Municipal Water Supply and Sanitation project will help about 600,000 people living in small towns
The World Bank has approved a loan of $100 million to increase access to improved water supply and sanitation system in 30 municipalities in Bangladesh.
The loan will also help build their capacities for delivering water and sanitation services.
The Municipal Water Supply and Sanitation Project will help about 600,000 people living in small towns. In the 30 municipalities that have been selected, the project will install water infrastructures – including water treatment facility, water storage, transmission and distribution of pipe networks.
About 87% of Bangladeshi households have access to various improved water sources, but only 10% have access to piped water supply. About half of the municipalities have basic piped water systems, but they cover only a small share of the population in town centres.
"With the rapid urbanization in Bangladesh, both small towns and big cities need to improve their infrastructures, including water and sanitation systems, to cater to the growing population," Mercy Tembon, World Bank country director for Bangladesh and Bhutan, said.
“Water and sanitation systems are an integral part of a modern city. This project will contribute to the government’s goal of expanding piped water coverage in municipal areas," she said.
The project will also help the participating municipalities improve sanitation and drainage system. This includes investments in septage management, public toilets, septage disposal, and critical drainage infrastructure. The project will also provide equipment and training to cleaning workers for fecal sludge management.
“To ensure governance structure and mandates of local municipalities, decentralization of institutional responsibilities is important,” said Arif Ahamed, World Bank senior water specialist and the leader of the project task team.

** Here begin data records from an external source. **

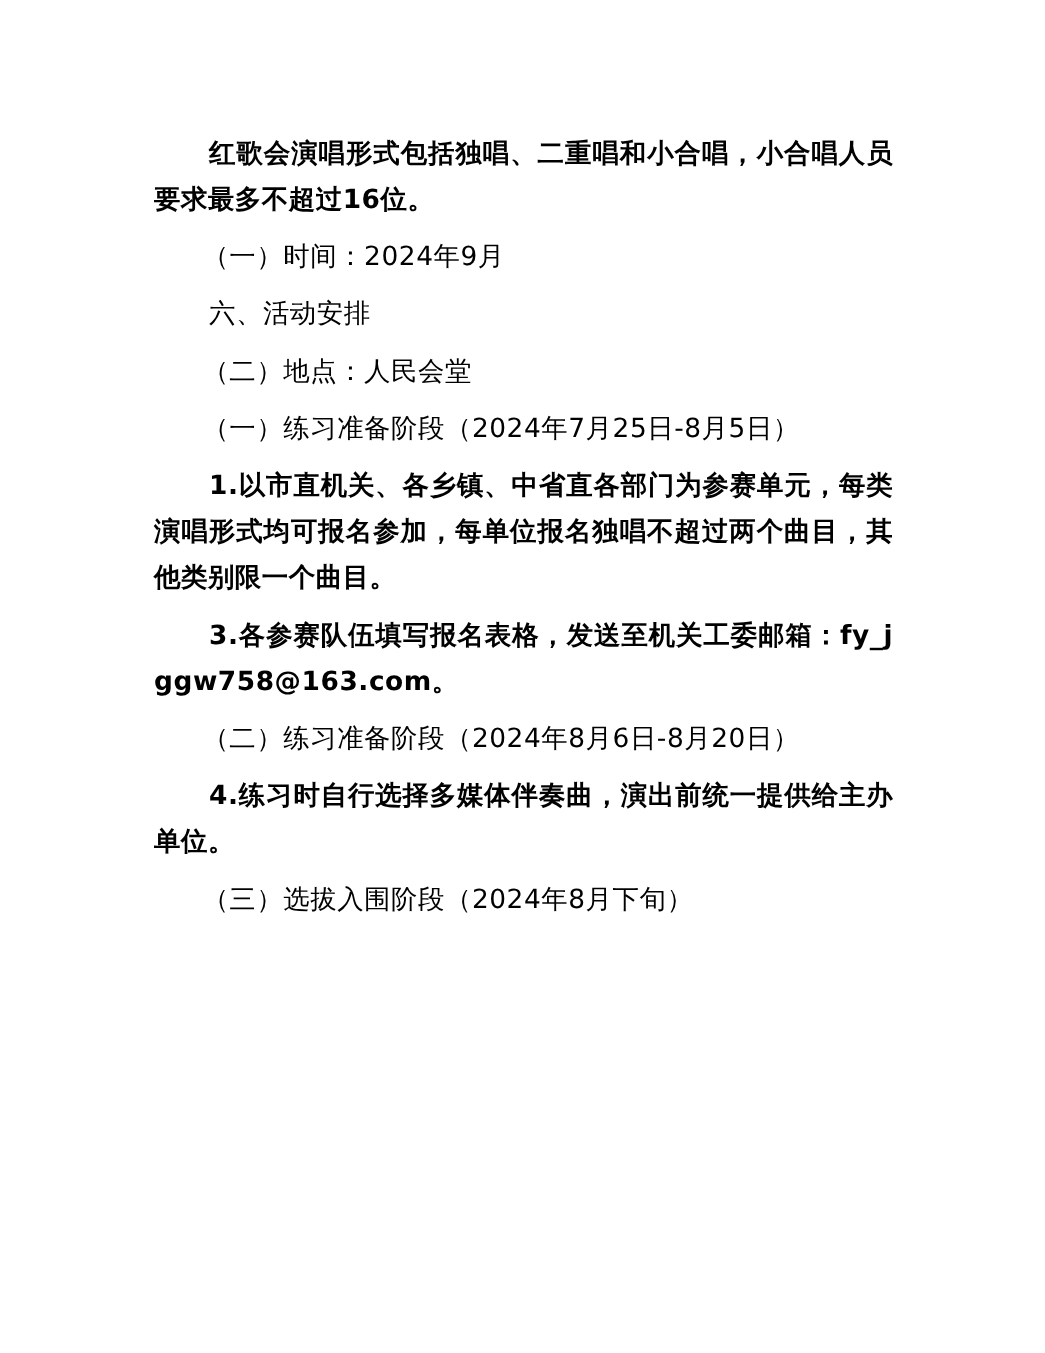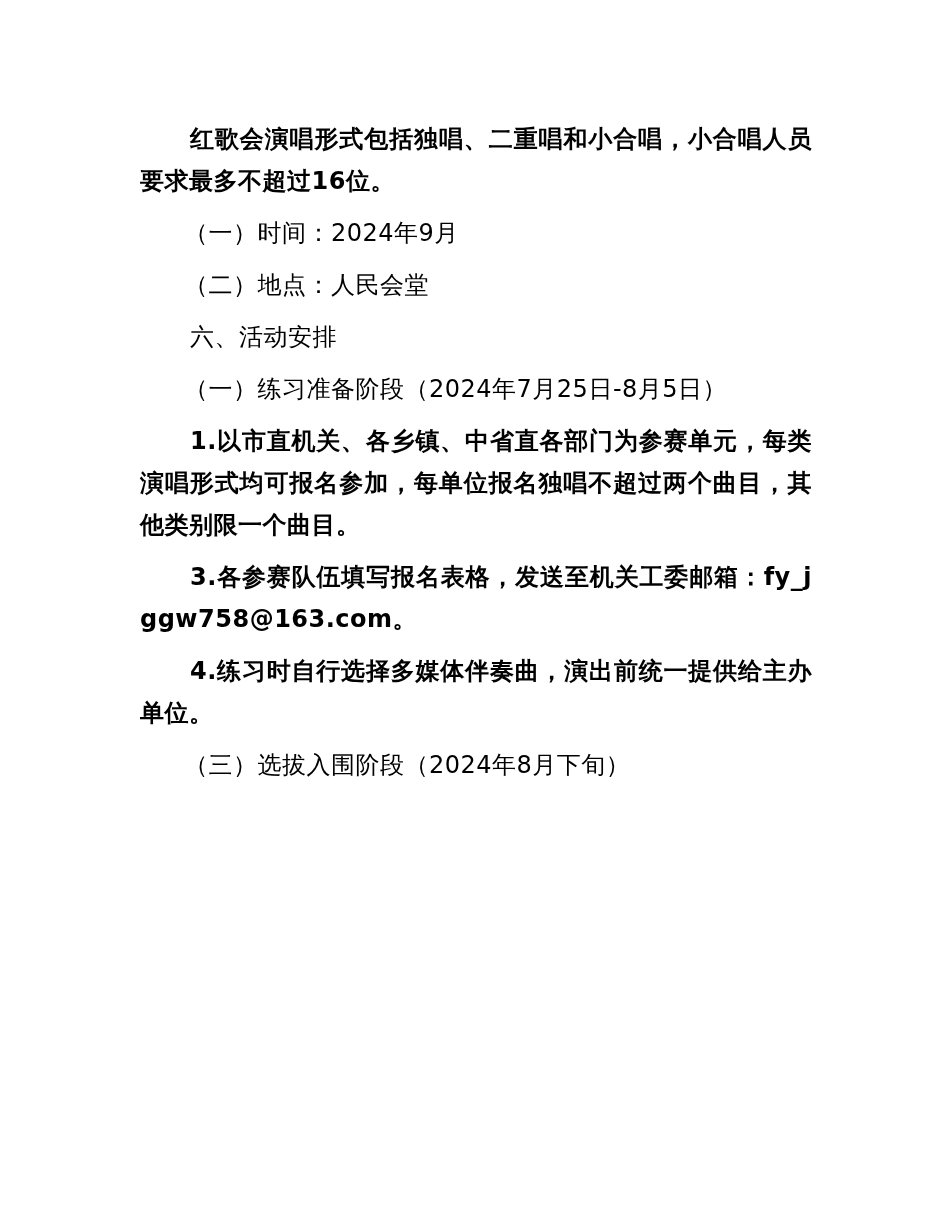--- a/index.html
+++ b/index.html
@@ -47,8 +47,8 @@
 <div class="page">
   <p class="p indent">红歌会演唱形式包括独唱、二重唱和小合唱，小合唱人员要求最多不超过16位。</p>
   <p class="p sub">（一）时间：2024年9月</p>
+  <p class="p head">六、活动安排</p>
   <p class="p sub">（二）地点：人民会堂</p>
-  <p class="p head">六、活动安排</p>
   <p class="p sub">（一）练习准备阶段（2024年7月25日-8月5日）</p>
   <p class="p indent">1.以市直机关、各乡镇、中省直各部门为参赛单元，每类演唱形式均可报名参加，每单位报名独唱不超过两个曲目，其他类别限一个曲目。</p>
   <p class="p indent">3.各参赛队伍填写报名表格，发送至机关工委邮箱：fy_jggw758@163.com。</p>

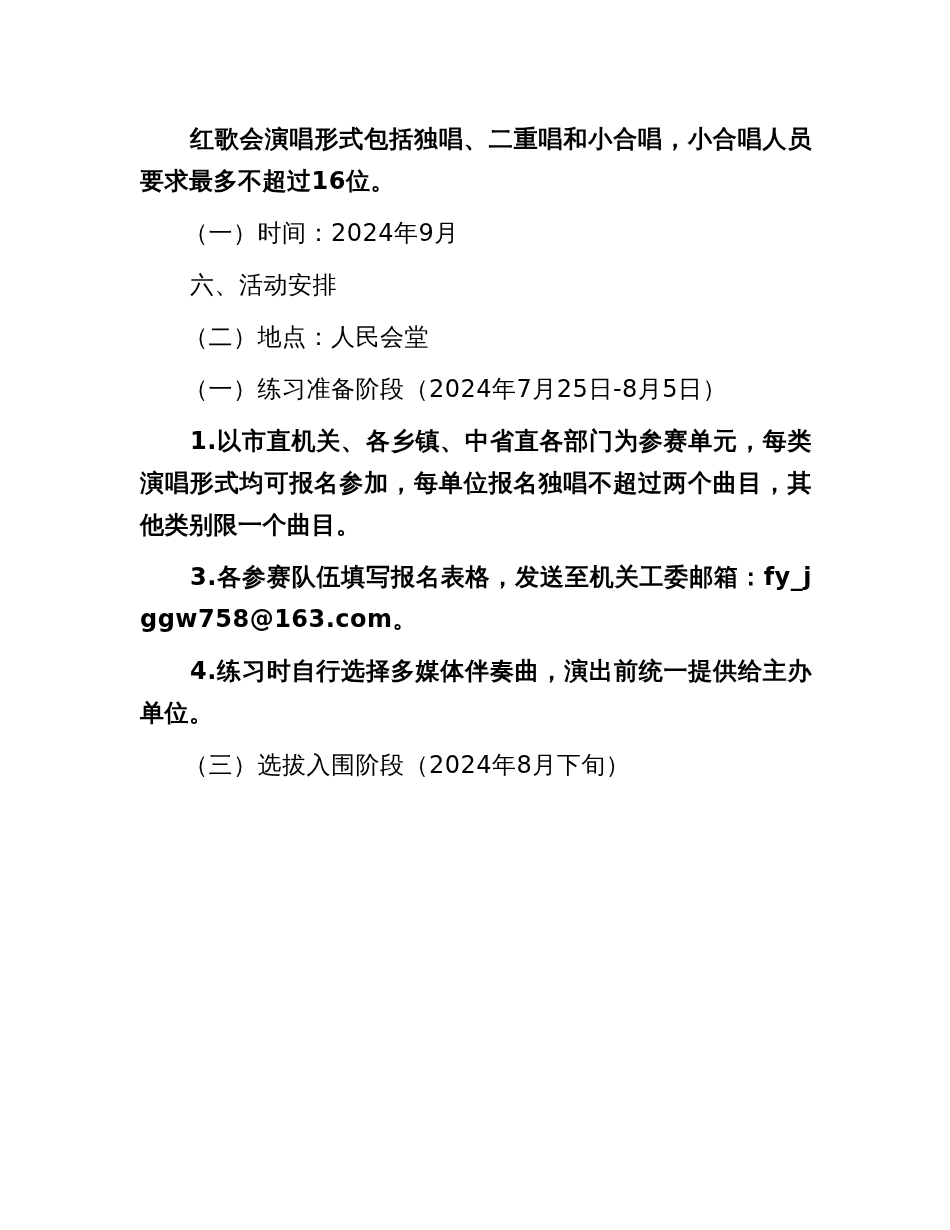--- a/index.html
+++ b/index.html
@@ -52,6 +52,7 @@
   <p class="p sub">（一）练习准备阶段（2024年7月25日-8月5日）</p>
   <p class="p indent">1.以市直机关、各乡镇、中省直各部门为参赛单元，每类演唱形式均可报名参加，每单位报名独唱不超过两个曲目，其他类别限一个曲目。</p>
   <p class="p indent">3.各参赛队伍填写报名表格，发送至机关工委邮箱：fy_jggw758@163.com。</p>
+  <p class="p sub">（二）练习准备阶段（2024年8月6日-8月20日）</p>
   <p class="p indent">4.练习时自行选择多媒体伴奏曲，演出前统一提供给主办单位。</p>
   <p class="p sub">（三）选拔入围阶段（2024年8月下旬）</p>
 </div>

“The project will support the municipalities to build capacity to install and manage water," he said. "It will help install sanitation systems, as well as have stronger institutional and financial systems for operation and maintenance works."
The municipalities will have the ability to form effective private public partnership for water and sanitation services, he said.
The credit from the World Bank’s International Development Association (IDA), which provides concessional financing, has a 30-year term, including a five-year grace period, and an interest rate of 1.25% with a service charge of 0.75%.
The project also includes $100 million financing from the Asian Infrastructure Investment Bank (AIIB) and $9.53 million financing from the government of Bangladesh.